日時:令和4年2月22日(火)17:30~ Zoom開催
演題:人が生み出すビッグデータと機械学習によるメンタルヘルスの推定
講師:深澤 佑介 先生(株式会社NTTドコモ、早稲田大学イノベーション研究所招聘研究員)
要旨:
本講演では、人々がSNS やスマートフォンの利用を通じて生み出すビッグデータからメンタルヘルスを推定する手法を解説する。メンタルヘルス不調の重症化を未然に防ぐためには、不調の兆候を早期に発見することが重要である。この手法では、他の方法(メンタルヘルスに関する質問票への回答や生体情報の収集)に比べてユーザの負担を減らすことができメンタルヘルス不調の早期発見につながると考えられる。人々のSNS・スマートフォンの利用行動とメンタルヘルスの間には複雑な関係があり、人手でその関係をルールとして設計するのは困難である。そのため、機械学習によってその関係を学習し、メンタルヘルスの推定を行う研究が多くなされている。本講演では、まず、関連研究のレビューを行う。50以上の関連研究について、特徴量の設計、正例の収集方法、機械学習手法の3つの観点で横断的に説明する。次に、われわれの研究事例を紹介する。生体指標(LF/HF)をストレスの正例として、スマートフォンの利用行動データからストレスを推定する手法について説明する。最後に、この研究分野の実用化に向けた現状と課題について説明する。
日時:令和3年12月21日(火)17:30~ Zoom開催
演題:統計的機械学習による予測・発見・理解
講師:吉田 亮 先生(統計数理研究所 ものづくりデータ科学研究センター センター長)
要旨:
近年,様々な分野において,いわゆるデータ駆動型アプローチと呼ばれる研究手法に注目が集まっている.本講演では,順問題と逆問題という切り口から,データ駆動型研究における統計的機械学習の方法論を解説する.特に物質科学や生命科学における応用例を紹介しながら,データ駆動型研究の諸問題を切り取っていく形で話を進めていく.順問題の目的は, 系の入力に対する出力の予測である.例えば,入力変数は設計した物質の構造,出力変数は物性に相当する.逆問題では,順方向のモデルの逆写像を求めて,所望の物性を有する新しい物質を予測する.順問題と逆問題を解くための基本的な道具として,ベイズ推論,表現と生成の機械学習,転移学習による少数データに基づく予測,機械学習モデルの説明可能性,適応的実験計画法に基づくラボラトリオートメーションなどを取り上げる予定である.
日時:令和3年10月25日(月)17:30~ Zoom開催
演題:データ科学による遺伝統計解析
要旨:
遺伝的要因と疾患発症の関係を調べる研究分野は、伝統的に統計学や生物統計学を用いたデータ解析が盛んに行われ、発展してきた分野である。

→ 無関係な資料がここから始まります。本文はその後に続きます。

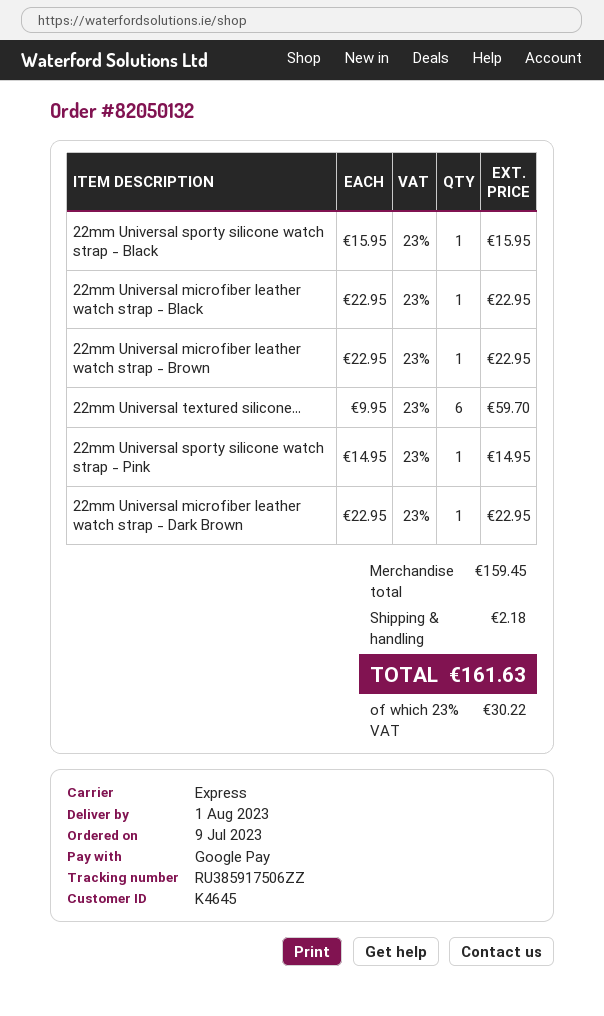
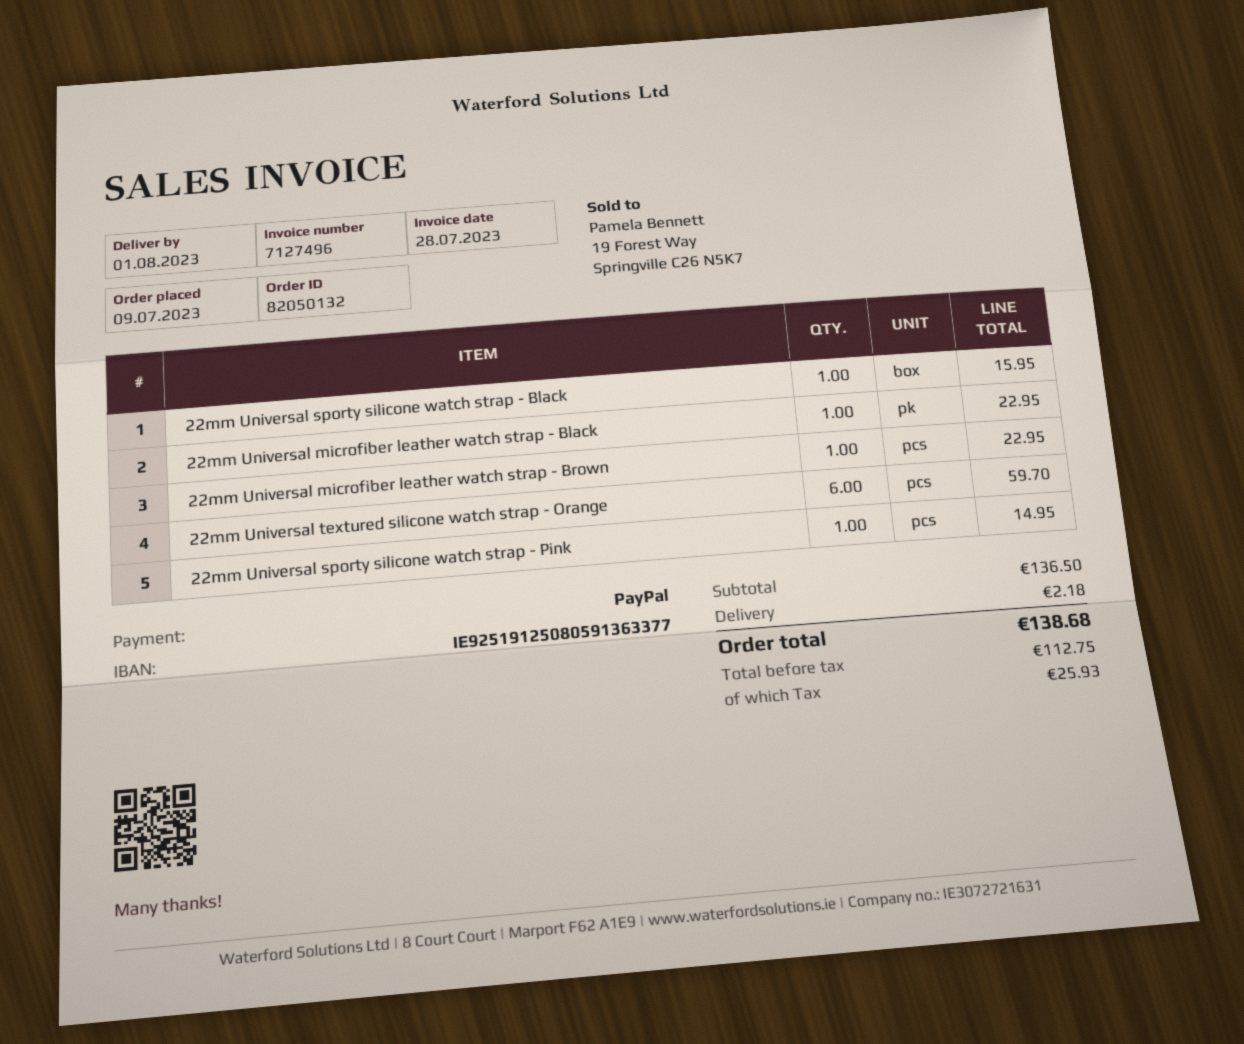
payment method: Google Pay -> PayPal
22mm Universal microfiber leather watch strap - Dark Brown: 1 for 22.95 -> none
subtotal: 159.45 -> 136.50
tax: 30.22 -> 25.93
total: 161.63 -> 138.68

近年、データの規模が急速に拡大するとともにデータ科学が発達したことで、多くの場面でデータが活躍する機会がこれまで以上に増えている。
本発表では、遺伝統計分析の方法についてデータ科学の観点から解説する。
一塩基多型(SNP)やゲノムワイド関連研究(GWAS)の基本的な考え方、データ分析の理論と方法、ポリジェニックリスクスコア(PRS)、リスク予測などの最近のデータ科学的手法について概説する。
また、現状の課題と今後の展望についても触れる。